Pardon my ignorance, but I have no idea what "to leverage the .Net Datasets and use a stored procedure to do the related work" could mean. Are you trying to insert data from a .Net application into a SQL Server database, and the FK columns in SQL Server are different from those implied in the .Net application, so you need an SP to convert the FK values before the data can be merged into the user tables?

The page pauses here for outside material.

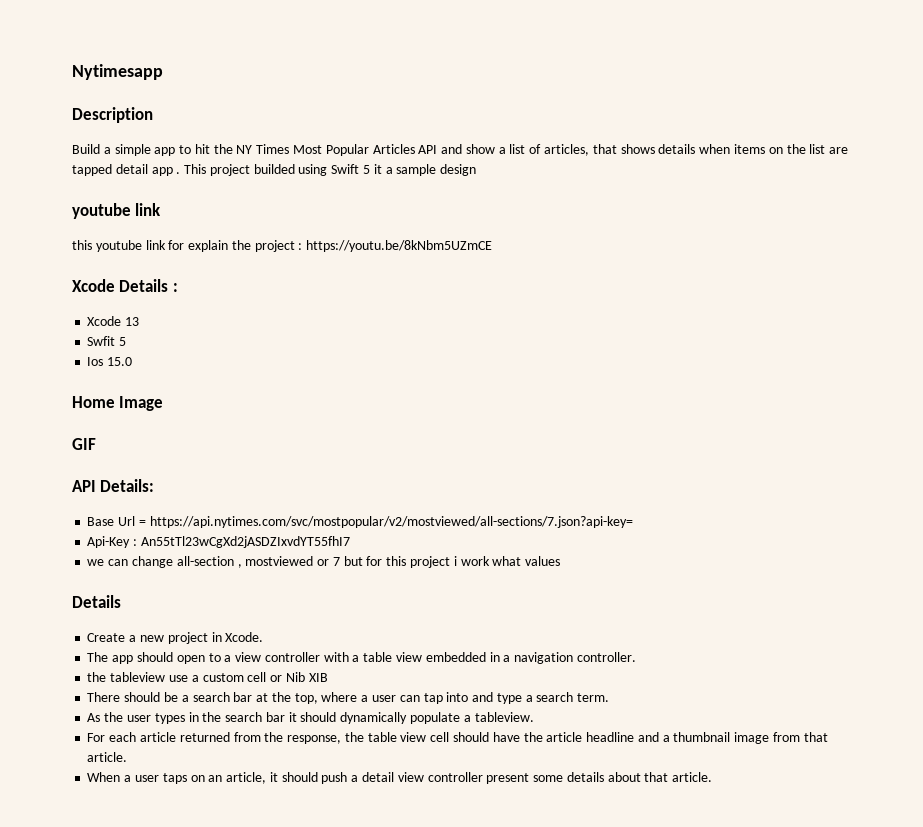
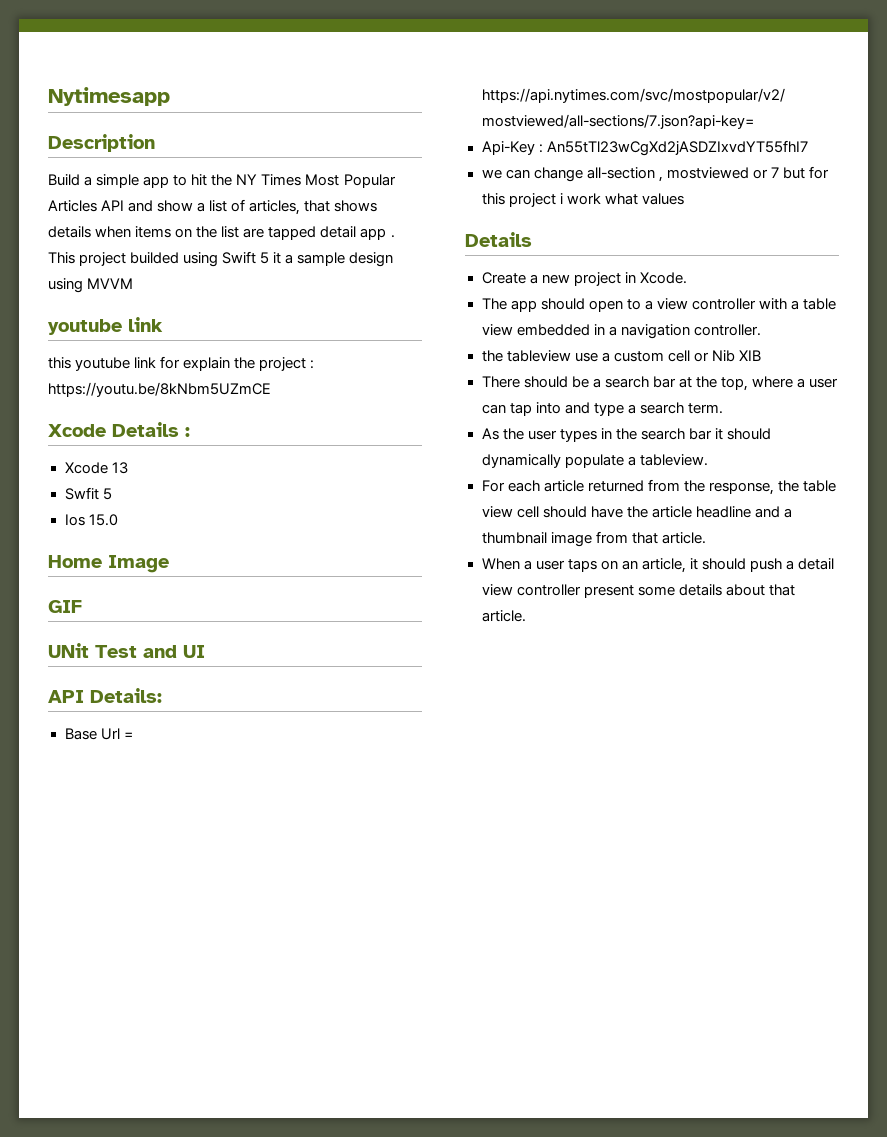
(477, 170) none -> [48,278,134,293] using MVVM
(96, 444) none -> [48,643,205,658] // UNit Test and UI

jpfish – I think I know what you mean – If your developers are working with .net, then it’s really easy to snag a table from the DB, transform it into a dataset, and have it autogenerate insert, update, delete statements that work generically, to allow any offline edits to the data. The pattern is – Retrieve a bunch of rows
– Edit them on the client side
– Post all the changes back to the DB One of those generic update statements has to contain all columns, just in case one is edited at the client, and the tool makes no distinction about the content of the columns in order to ensure that the update handles all possible changes. It’ll "update" both changed and unchanged columns for complete rows. These statements generally have the following form (just a sample from a project I have): SqlUpdCom.CommandText = "UPDATE LDAPUsers
SET NDSFullName = @NDSFullName,
LastName = @LastName,
FirstName = @FirstName,
ou = @ou,
location = @location,
street = @street,
city = @city,
state = @state,
zip = @zip,
email = @email,
phone = @phone,
fax = @fax, title = @title
WHERE (NDSFullName = @Original_NDSFullName)
AND (FirstName = @Original_FirstName OR @Original_FirstName IS NULL AND FirstName IS NULL) AND (LastName = @Original_LastName OR @Original_LastName IS NULL AND LastName IS NULL)
AND (city = @Original_city OR @Original_city IS NULL AND city IS NULL)
AND (email = @Original_email OR @Original_email IS NULL AND email IS NULL)
AND (fax = @Original_fax OR @Original_fax IS NULL AND fax IS NULL)
AND (location = @Original_location OR @Original_location IS NULL AND location IS NULL)
AND (ou = @Original_ou OR @Original_ou IS NULL AND ou IS NULL)
AND (phone = @Original_phone OR @Original_phone IS NULL AND phone IS NULL)
AND (state = @Original_state OR @Original_state IS NULL" … etc. This works, and does have a certain "leverage" as you say, in that the client is free to perform any change (except for things that violate the schema) and the update function will still work. However, they are not the fastest, and it would help performance, I think, to tune the application such that these are writen in a more specialized form and do only the update work that is really necessary.

In our development shop, we don’t allow CRUD operations except through stored procedures. One of the advantages of this approach is being able to check for changes before performing the update. Another is dramatically improved security with auditing. The draw back is having to write a lot of stored procedure code. At least for us, because we always write our rather than having a program produce a standard version. I have used ErWin to do some of the template stuff, though. It has a strong macro language just for that. We do update checks as a standard part of the proedures we write, that is one of many advantages of using a stored procedure. I have never worried about changing foreign keys, though. Your observation of "that the indexes on these FK columns, at least from a Scan Density perspective, are deteriorating rapidly" is new and interesting to me. Have you been checking this on a number of tables? I would think foreign keys that have large amounts of duplicate values would tend to lose scan density due to overflow pages, but not unique values. How many tables have you been checking and what is the nature of the data in them?